* [What you need to do]:
Return every line of the data that contains the string "subtotal".

* [Records for processing]:
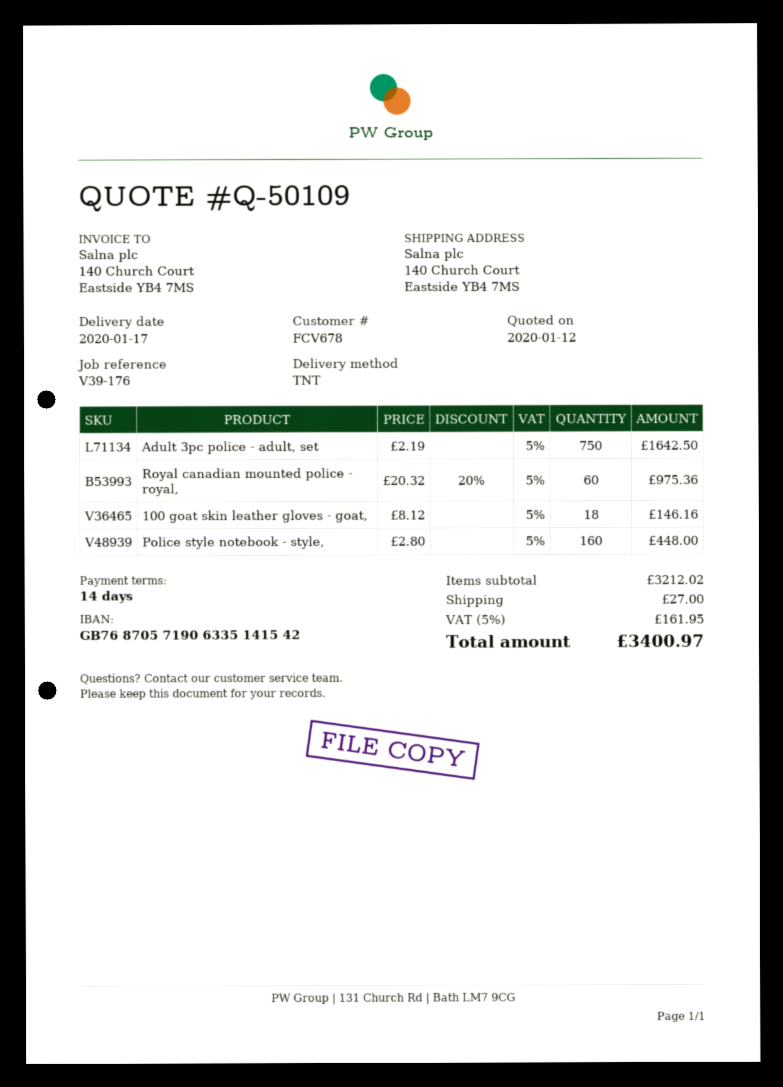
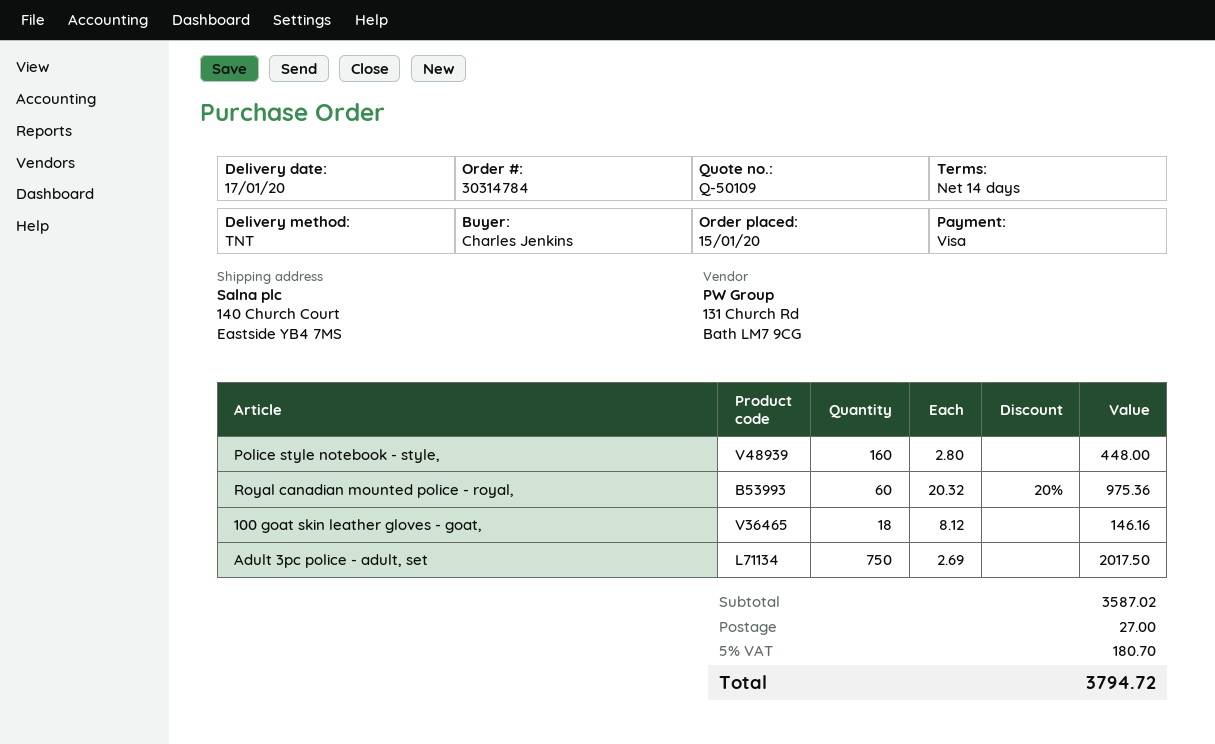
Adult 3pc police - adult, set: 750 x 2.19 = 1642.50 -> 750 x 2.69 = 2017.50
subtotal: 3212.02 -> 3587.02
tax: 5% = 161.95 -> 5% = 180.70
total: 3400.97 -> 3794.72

* * *

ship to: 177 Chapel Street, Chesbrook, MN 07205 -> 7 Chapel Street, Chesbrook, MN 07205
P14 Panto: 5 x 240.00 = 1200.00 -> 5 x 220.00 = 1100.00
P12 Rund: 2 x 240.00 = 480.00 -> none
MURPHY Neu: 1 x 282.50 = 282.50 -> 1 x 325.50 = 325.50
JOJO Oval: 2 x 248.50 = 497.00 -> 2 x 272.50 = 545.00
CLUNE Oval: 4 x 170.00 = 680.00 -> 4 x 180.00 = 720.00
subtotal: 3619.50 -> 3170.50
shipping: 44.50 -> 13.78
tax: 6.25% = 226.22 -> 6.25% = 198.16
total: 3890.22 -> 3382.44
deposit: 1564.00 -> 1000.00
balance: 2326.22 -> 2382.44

* [Result for this exercise]:
subtotal: 3212.02 -> 3587.02
subtotal: 3619.50 -> 3170.50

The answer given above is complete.